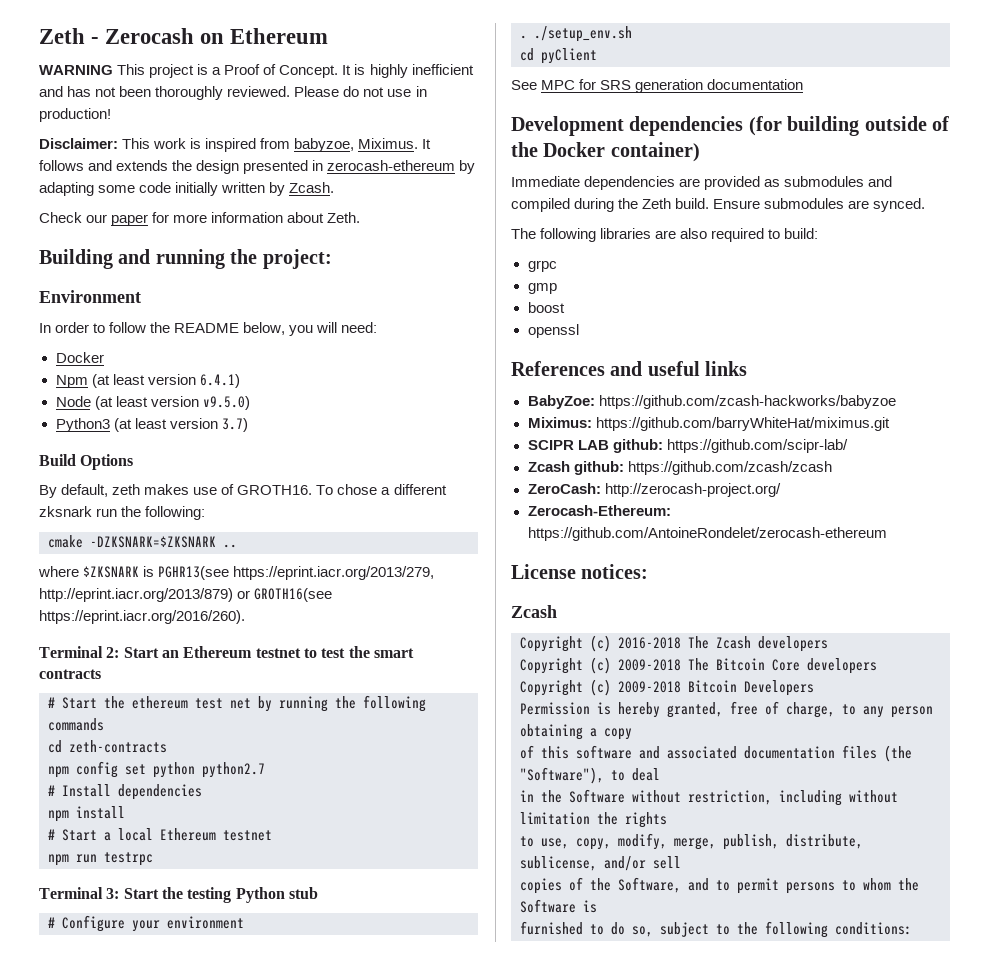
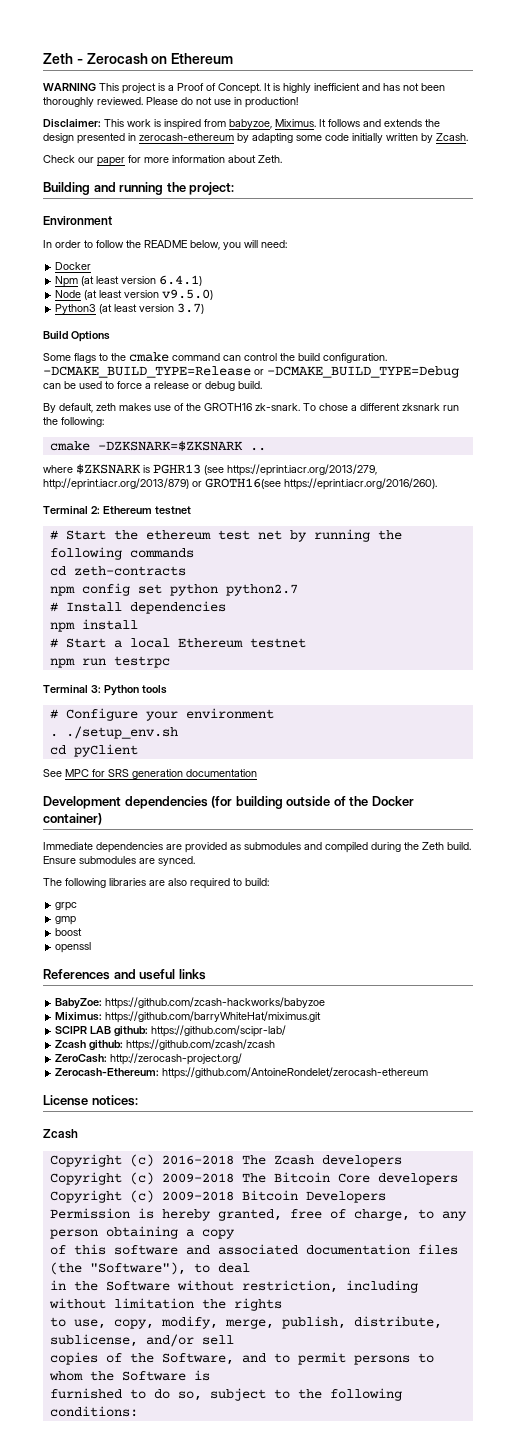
+ Some flags to the cmake command can control the build configuration. -DCMAKE_BUILD_TYPE=Release or -DCMAKE_BUILD_TYPE=Debug can be used to force a release or debug build.
- By default, zeth makes use of GROTH16.
+ By default, zeth makes use of the GROTH16 zk-snark.
- where $ZKSNARK is PGHR13(see https://eprint.iacr.org/2013/279, http://eprint.iacr.org/2013/879) or GROTH16(see https://eprint.iacr.org/2016/260).
+ where $ZKSNARK is PGHR13 (see https://eprint.iacr.org/2013/279, http://eprint.iacr.org/2013/879) or GROTH16(see https://eprint.iacr.org/2016/260).
- Terminal 2: Start an Ethereum testnet to test the smart contracts
+ Terminal 2: Ethereum testnet
- Terminal 3: Start the testing Python stub
+ Terminal 3: Python tools

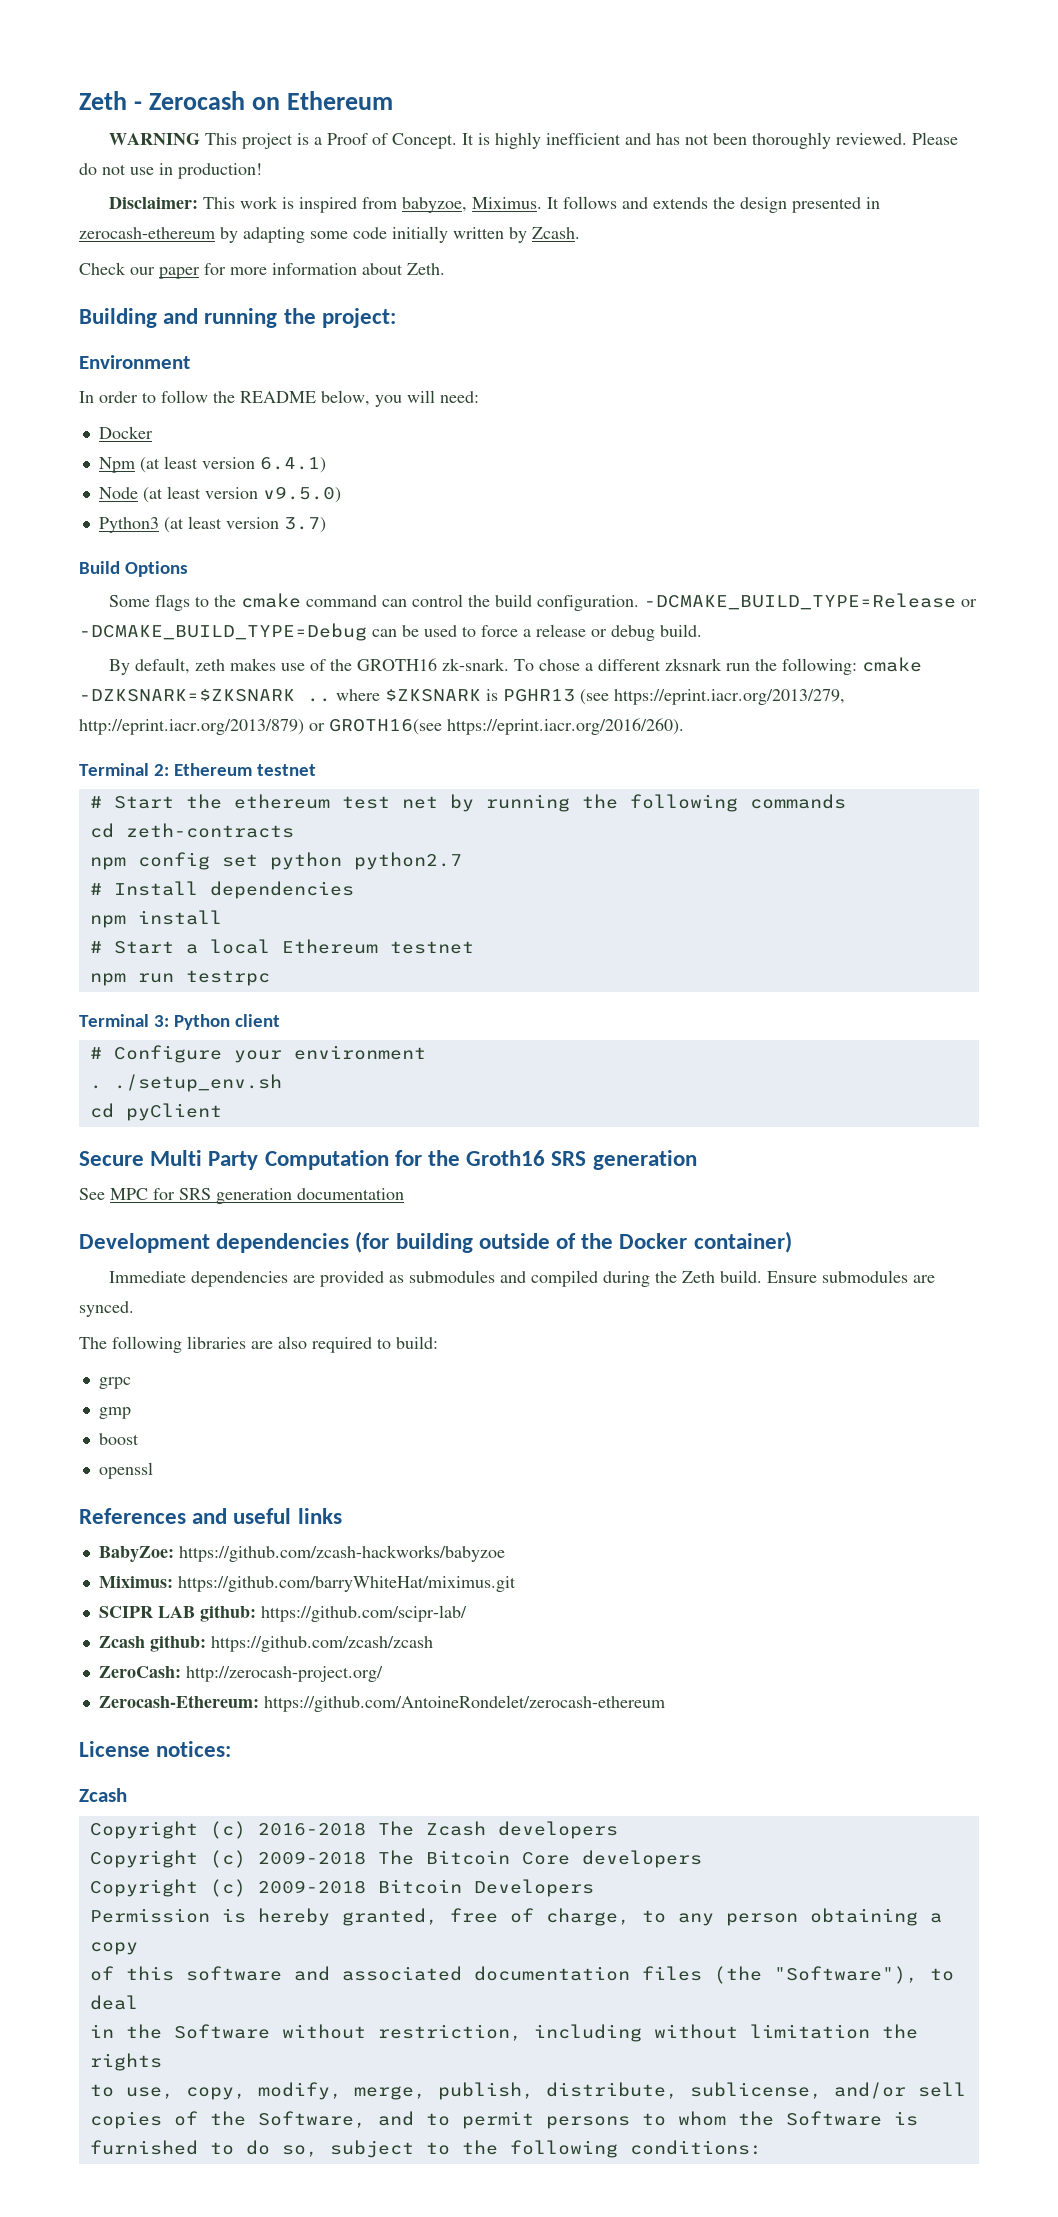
- To chose a different zksnark run the following:
- cmake -DZKSNARK=$ZKSNARK ..
- where $ZKSNARK is PGHR13 (see https://eprint.iacr.org/2013/279, http://eprint.iacr.org/2013/879) or GROTH16(see https://eprint.iacr.org/2016/260).
+ To chose a different zksnark run the following: cmake -DZKSNARK=$ZKSNARK .. where $ZKSNARK is PGHR13 (see https://eprint.iacr.org/2013/279, http://eprint.iacr.org/2013/879) or GROTH16(see https://eprint.iacr.org/2016/260).
- Terminal 3: Python tools
+ Terminal 3: Python client
+ Secure Multi Party Computation for the Groth16 SRS generation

▶ _What this task involves_
Go through the listing above and return each line where the word "DZKSNARK" occurs.

▶ _Result_
- cmake -DZKSNARK=$ZKSNARK ..
+ To chose a different zksnark run the following: cmake -DZKSNARK=$ZKSNARK .. where $ZKSNARK is PGHR13 (see https://eprint.iacr.org/2013/279, http://eprint.iacr.org/2013/879) or GROTH16(see https://eprint.iacr.org/2016/260).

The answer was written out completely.